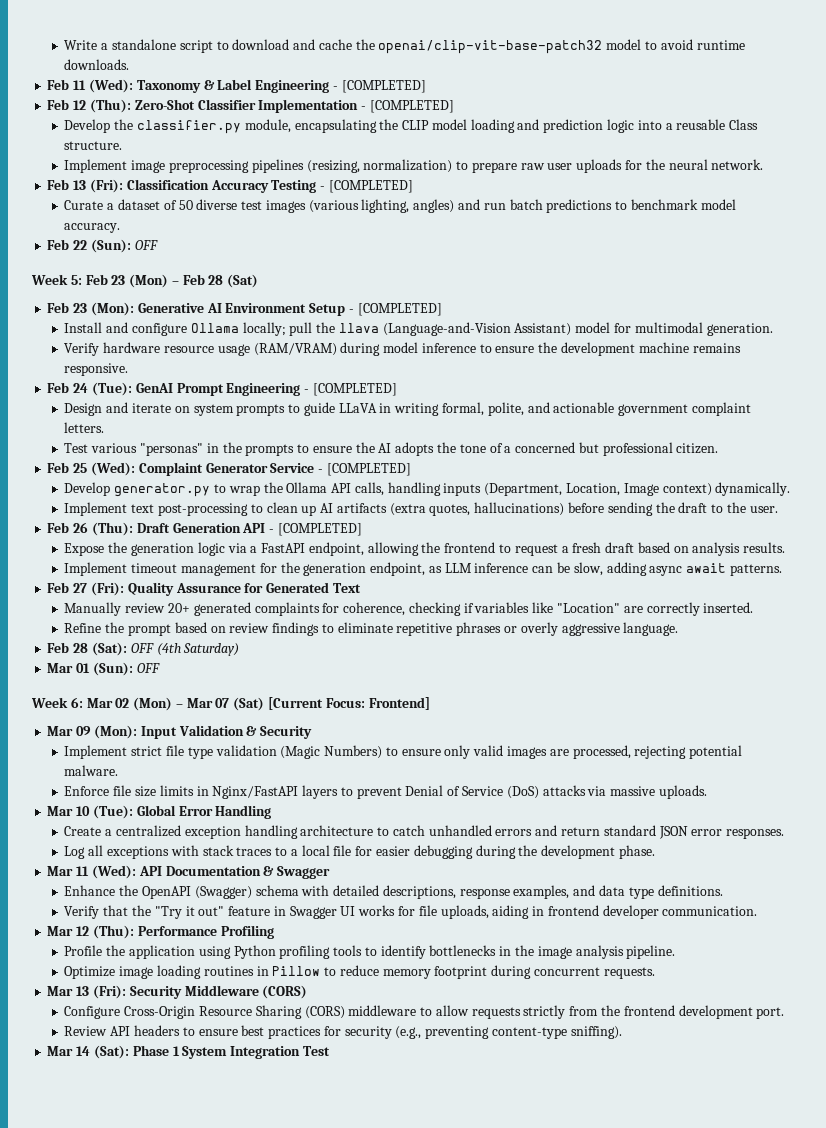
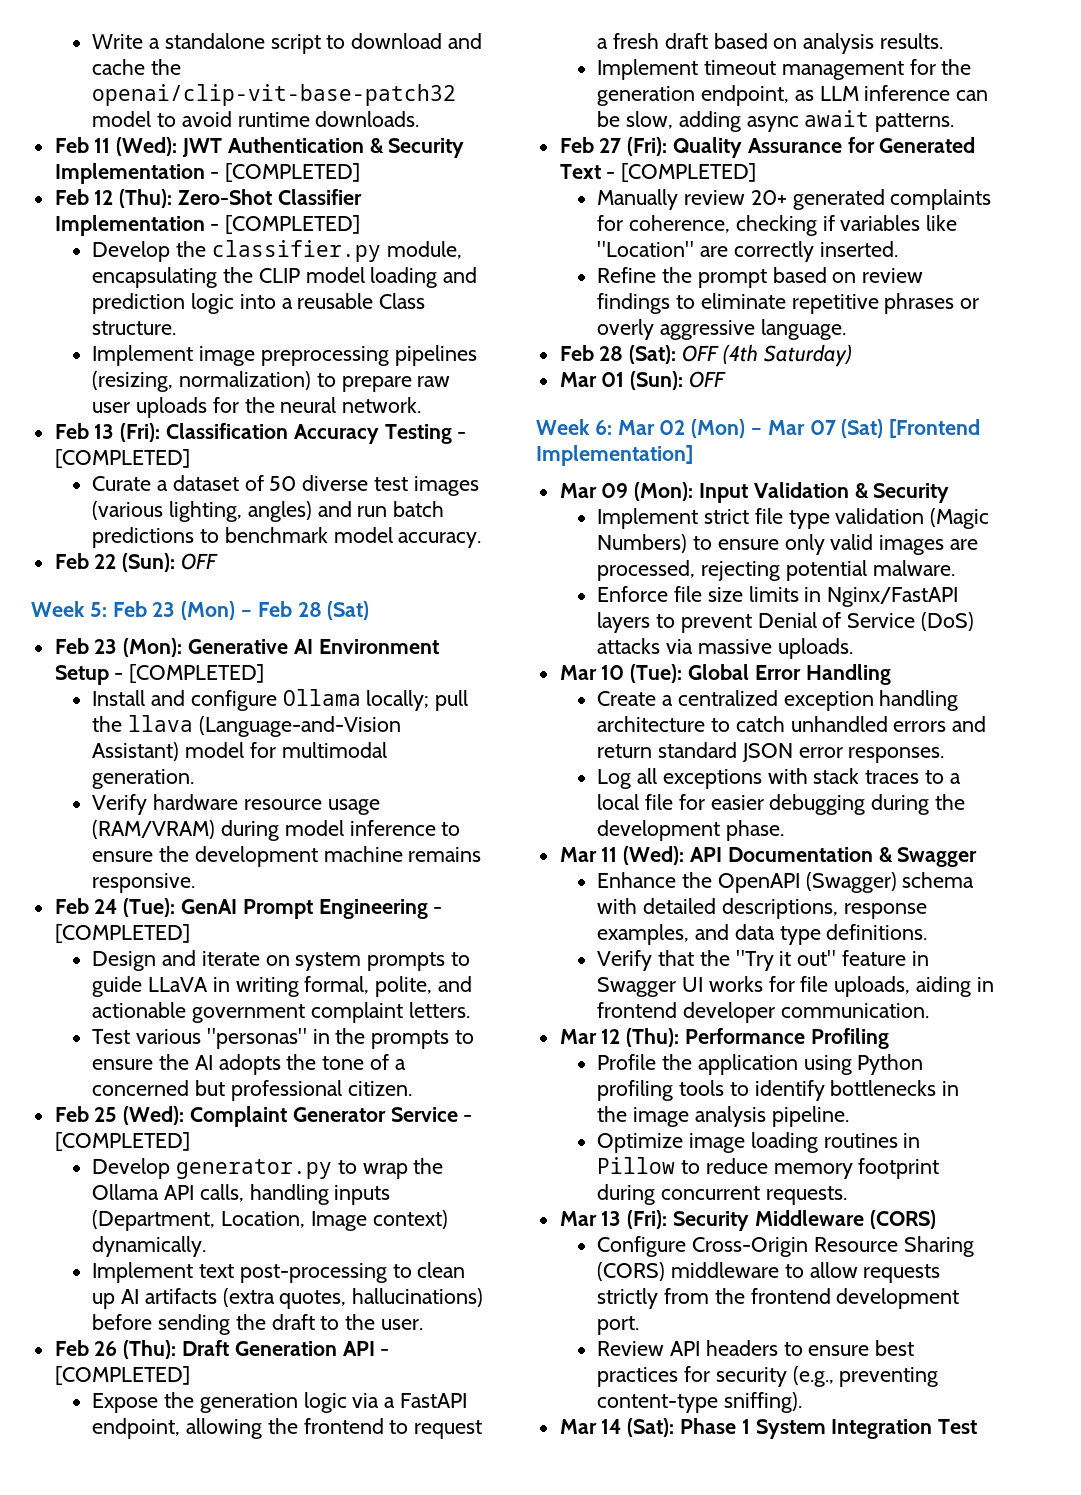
- Feb 11 (Wed): Taxonomy & Label Engineering - [COMPLETED]
+ Feb 11 (Wed): JWT Authentication & Security Implementation - [COMPLETED]
- Feb 27 (Fri): Quality Assurance for Generated Text
+ Feb 27 (Fri): Quality Assurance for Generated Text - [COMPLETED]
- Week 6: Mar 02 (Mon) – Mar 07 (Sat) [Current Focus: Frontend]
+ Week 6: Mar 02 (Mon) – Mar 07 (Sat) [Frontend Implementation]

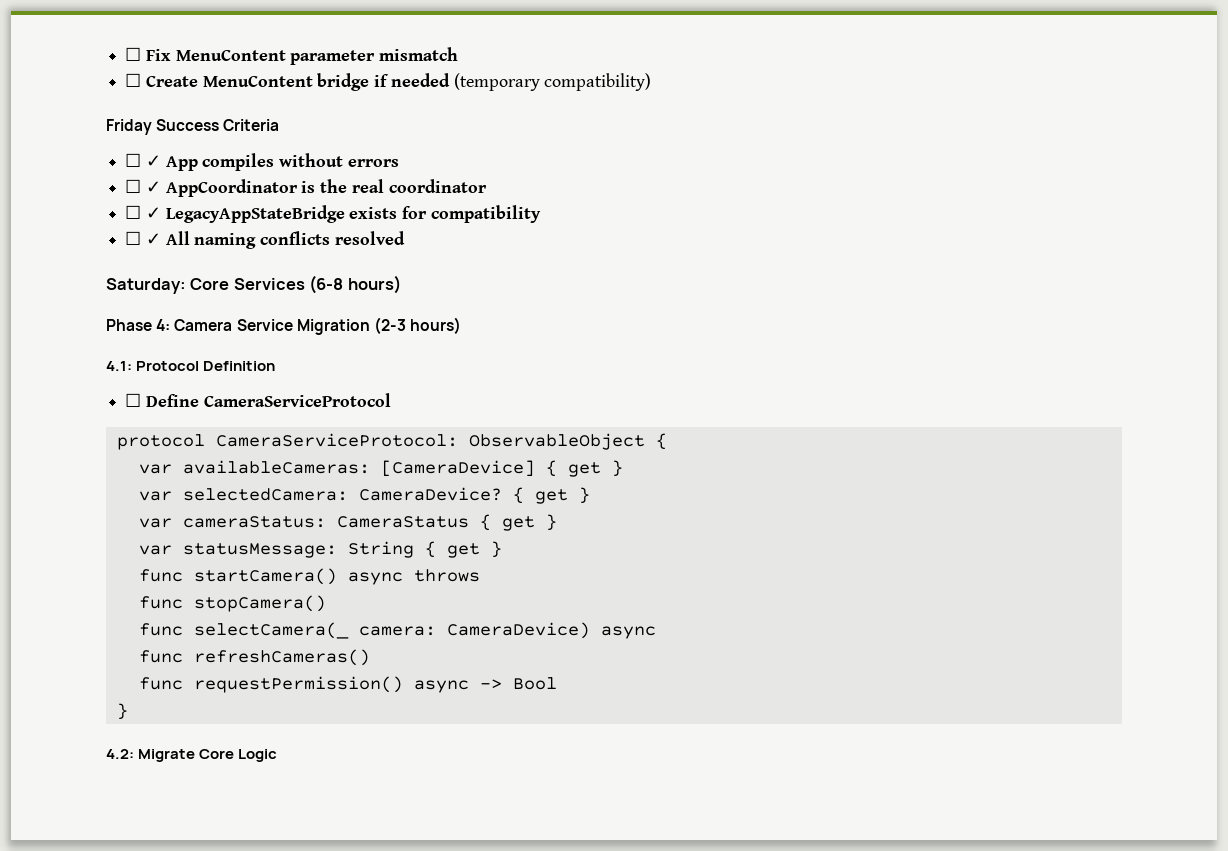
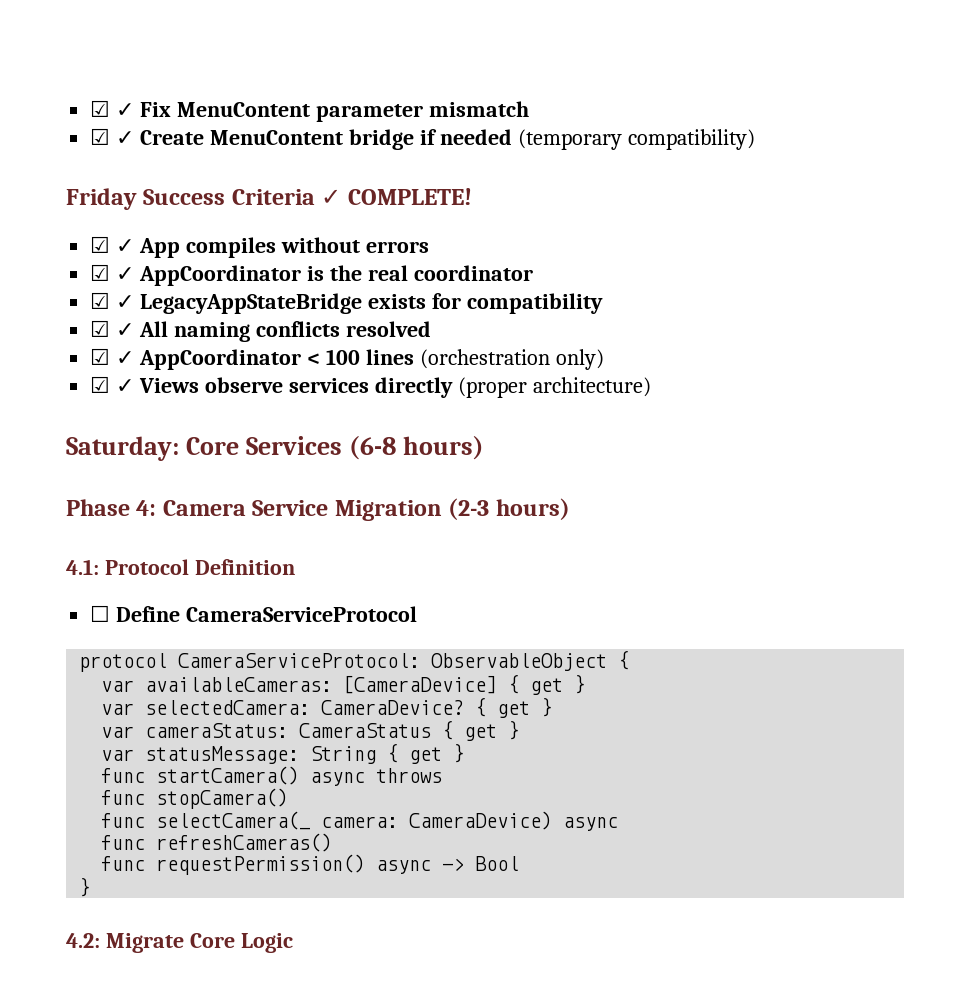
- ☐ Fix MenuContent parameter mismatch
+ ☑ ✓ Fix MenuContent parameter mismatch
- ☐ Create MenuContent bridge if needed (temporary compatibility)
+ ☑ ✓ Create MenuContent bridge if needed (temporary compatibility)
- Friday Success Criteria
- ☐ ✓ App compiles without errors
+ Friday Success Criteria ✓ COMPLETE!
+ ☑ ✓ App compiles without errors
- ☐ ✓ AppCoordinator is the real coordinator
+ ☑ ✓ AppCoordinator is the real coordinator
- ☐ ✓ LegacyAppStateBridge exists for compatibility
+ ☑ ✓ LegacyAppStateBridge exists for compatibility
- ☐ ✓ All naming conflicts resolved
+ ☑ ✓ All naming conflicts resolved
+ ☑ ✓ AppCoordinator < 100 lines (orchestration only)
+ ☑ ✓ Views observe services directly (proper architecture)

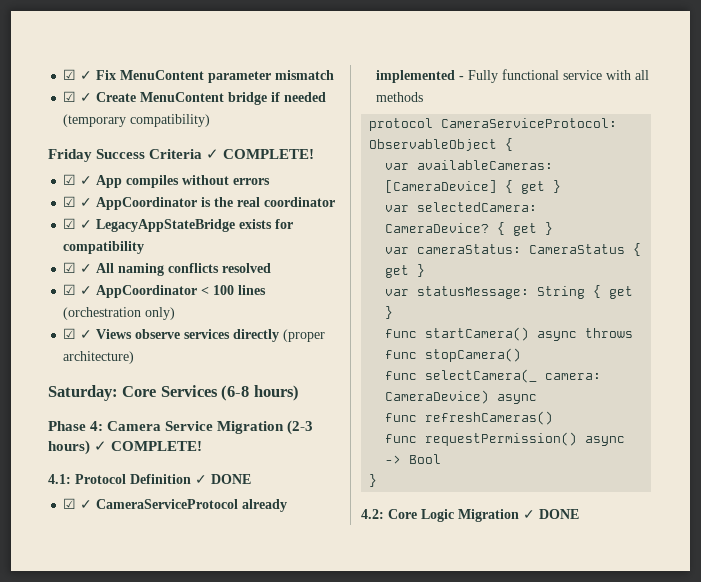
- Phase 4: Camera Service Migration (2-3 hours)
+ Phase 4: Camera Service Migration (2-3 hours) ✓ COMPLETE!
- 4.1: Protocol Definition
- ☐ Define CameraServiceProtocol
+ 4.1: Protocol Definition ✓ DONE
+ ☑ ✓ CameraServiceProtocol already implemented - Fully functional service with all methods
- 4.2: Migrate Core Logic
+ 4.2: Core Logic Migration ✓ DONE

****************

> **Task instructions**
Lines of the material that hold the word "compiles" should be counted, and the number alone given.

> **Exercise answer**
2